»»

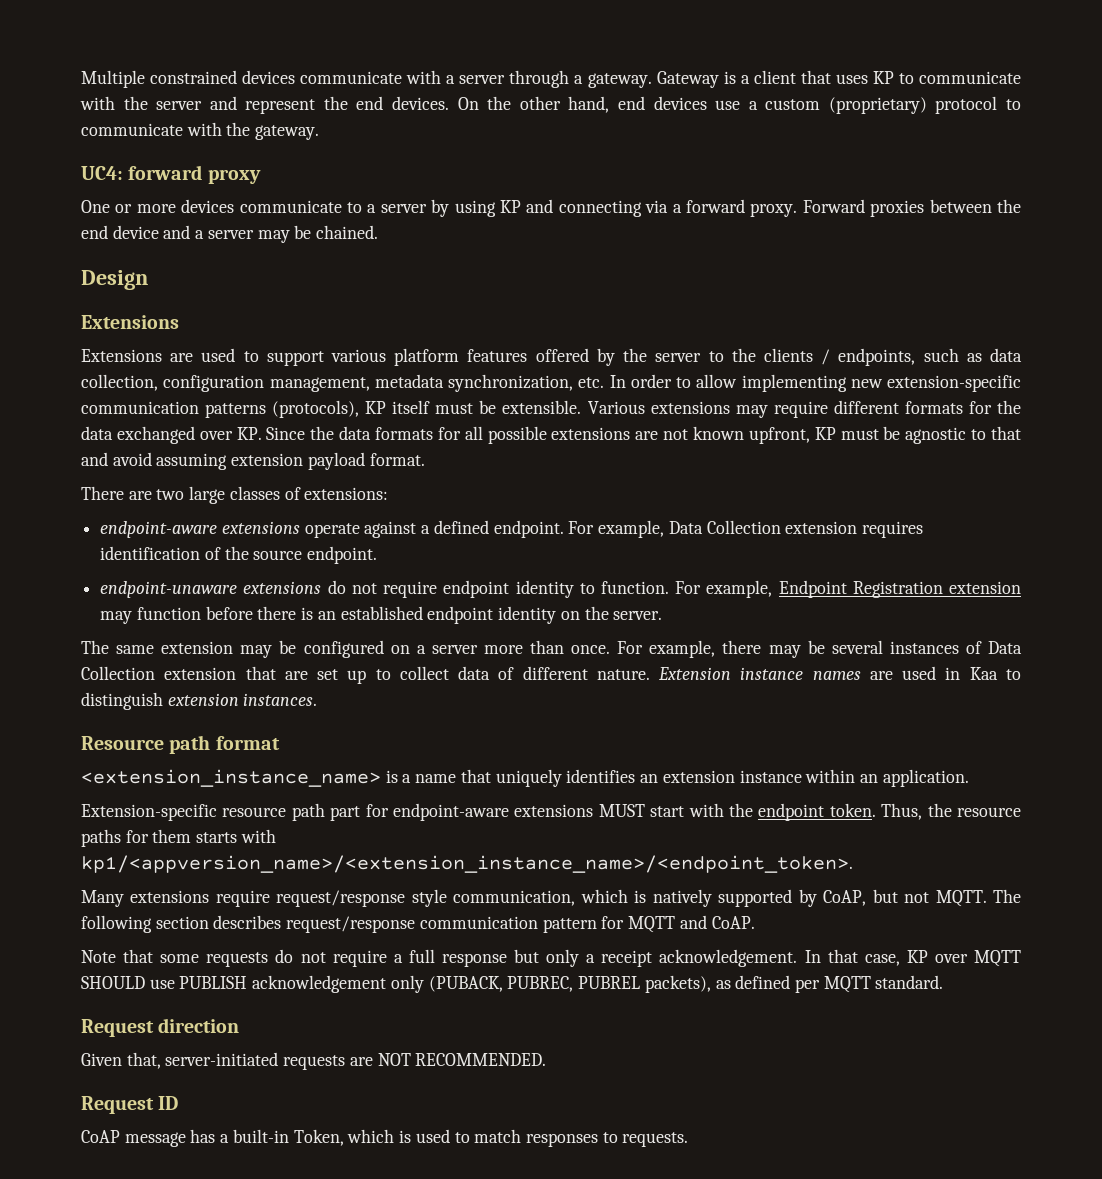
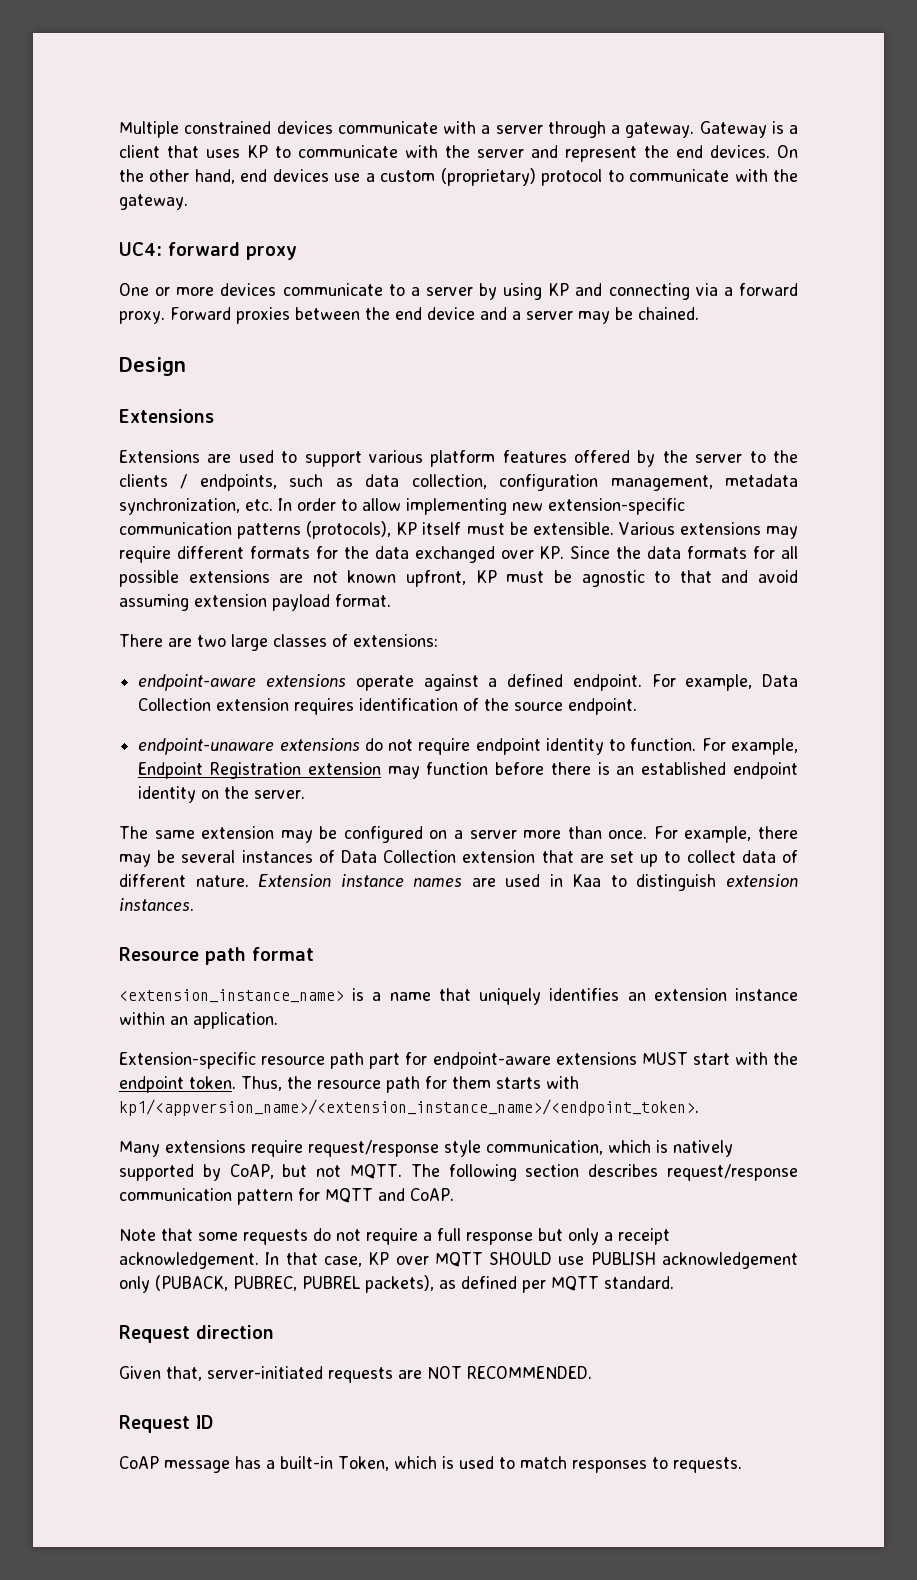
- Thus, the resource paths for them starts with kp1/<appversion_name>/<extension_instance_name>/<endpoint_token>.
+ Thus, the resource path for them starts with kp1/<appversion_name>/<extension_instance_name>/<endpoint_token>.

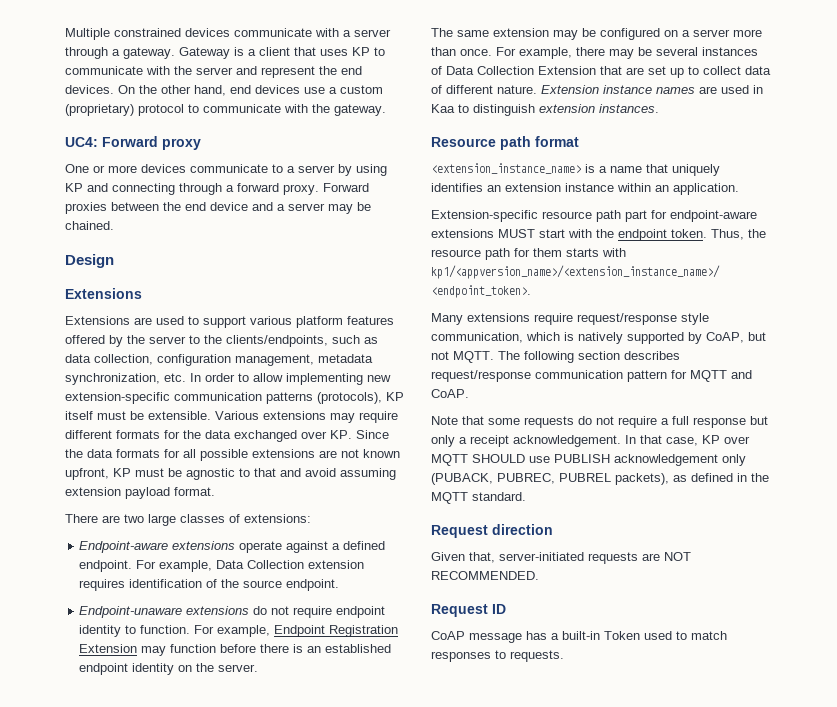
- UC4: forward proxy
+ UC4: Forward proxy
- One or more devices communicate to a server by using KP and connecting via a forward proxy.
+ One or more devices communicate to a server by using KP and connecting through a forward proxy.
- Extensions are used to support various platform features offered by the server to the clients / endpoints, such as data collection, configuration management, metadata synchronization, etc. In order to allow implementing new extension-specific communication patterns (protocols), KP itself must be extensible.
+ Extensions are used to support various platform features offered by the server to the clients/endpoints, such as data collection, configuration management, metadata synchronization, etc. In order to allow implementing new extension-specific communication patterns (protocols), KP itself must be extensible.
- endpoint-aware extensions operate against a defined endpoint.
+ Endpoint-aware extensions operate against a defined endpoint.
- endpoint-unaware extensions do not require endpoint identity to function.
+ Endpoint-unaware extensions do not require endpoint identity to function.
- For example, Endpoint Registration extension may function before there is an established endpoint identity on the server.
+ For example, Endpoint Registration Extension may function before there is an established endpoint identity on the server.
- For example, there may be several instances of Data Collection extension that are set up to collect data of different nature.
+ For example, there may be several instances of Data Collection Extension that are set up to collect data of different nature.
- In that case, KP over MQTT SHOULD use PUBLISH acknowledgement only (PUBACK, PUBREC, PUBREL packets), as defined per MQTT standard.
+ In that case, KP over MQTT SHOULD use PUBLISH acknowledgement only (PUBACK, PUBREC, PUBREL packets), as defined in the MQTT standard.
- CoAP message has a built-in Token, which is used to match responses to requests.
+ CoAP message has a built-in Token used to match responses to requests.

««

▸ **Directions**: Down to the last line, reproduce the material above exactly; skip its images.

▸ **Exercise result**:
- Thus, the resource paths for them starts with kp1/<appversion_name>/<extension_instance_name>/<endpoint_token>.
+ Thus, the resource path for them starts with kp1/<appversion_name>/<extension_instance_name>/<endpoint_token>.

- UC4: forward proxy
+ UC4: Forward proxy
- One or more devices communicate to a server by using KP and connecting via a forward proxy.
+ One or more devices communicate to a server by using KP and connecting through a forward proxy.
- Extensions are used to support various platform features offered by the server to the clients / endpoints, such as data collection, configuration management, metadata synchronization, etc. In order to allow implementing new extension-specific communication patterns (protocols), KP itself must be extensible.
+ Extensions are used to support various platform features offered by the server to the clients/endpoints, such as data collection, configuration management, metadata synchronization, etc. In order to allow implementing new extension-specific communication patterns (protocols), KP itself must be extensible.
- endpoint-aware extensions operate against a defined endpoint.
+ Endpoint-aware extensions operate against a defined endpoint.
- endpoint-unaware extensions do not require endpoint identity to function.
+ Endpoint-unaware extensions do not require endpoint identity to function.
- For example, Endpoint Registration extension may function before there is an established endpoint identity on the server.
+ For example, Endpoint Registration Extension may function before there is an established endpoint identity on the server.
- For example, there may be several instances of Data Collection extension that are set up to collect data of different nature.
+ For example, there may be several instances of Data Collection Extension that are set up to collect data of different nature.
- In that case, KP over MQTT SHOULD use PUBLISH acknowledgement only (PUBACK, PUBREC, PUBREL packets), as defined per MQTT standard.
+ In that case, KP over MQTT SHOULD use PUBLISH acknowledgement only (PUBACK, PUBREC, PUBREL packets), as defined in the MQTT standard.
- CoAP message has a built-in Token, which is used to match responses to requests.
+ CoAP message has a built-in Token used to match responses to requests.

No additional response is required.